Dove fosse ubicata la casa di famiglia, lo apprendiamo proprio in Siciliani prepotenti, nel racconto IV, Novene di Caltanissetta: “Se la memoria non m’inganna era la via Terranova quella in cui abitavamo, a Caltanissetta, una via strettissima che allungando una mano dalla nostra casa, per modo di dire, la ringhiera del balcone di fronte si poteva toccare. Avrò avuto tre anni; mia madre si affacciava alla finestra e mi parlava di una contessa che ci stava a quel balcone, dove un grande nespolo piantato in una botte, apriva nell’aria, sventagliate, le sue larghe foglie. […] Sono tornato dopo 25 anni a Caltanissetta. Sono andato in via Terranova e prima ho scoperto il nespolo. Credevo di trovarci la vecchia contessa, invece ci ho trovato Graziella e Concettina. Alla vecchia casa sempre ci si ritorna”. (pp. 87-100)

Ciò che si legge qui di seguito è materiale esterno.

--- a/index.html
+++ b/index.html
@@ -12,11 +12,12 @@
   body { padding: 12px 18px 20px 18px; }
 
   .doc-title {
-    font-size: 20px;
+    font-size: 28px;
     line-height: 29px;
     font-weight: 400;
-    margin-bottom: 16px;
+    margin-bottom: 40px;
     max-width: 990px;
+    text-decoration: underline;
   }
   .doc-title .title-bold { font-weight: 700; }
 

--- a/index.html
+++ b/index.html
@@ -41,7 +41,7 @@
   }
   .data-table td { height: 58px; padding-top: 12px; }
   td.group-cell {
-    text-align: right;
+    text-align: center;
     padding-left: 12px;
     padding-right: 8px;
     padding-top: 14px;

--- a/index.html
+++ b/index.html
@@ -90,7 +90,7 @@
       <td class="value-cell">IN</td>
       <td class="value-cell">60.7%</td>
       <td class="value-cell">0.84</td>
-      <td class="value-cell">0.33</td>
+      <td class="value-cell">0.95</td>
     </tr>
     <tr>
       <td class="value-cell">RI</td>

E per chi, ancora oggi, volesse leggere una testimonianza d’autore della processione di Pasqua, a questo testo dovrebbe rifarsi, a conferma che la Strada degli scrittori non è soltanto un progetto che unisce luoghi, ma anche un tempo dentro cui noi nisseni possiamo riconoscere la nostra storia per offrirla ai giovani e ai turisti.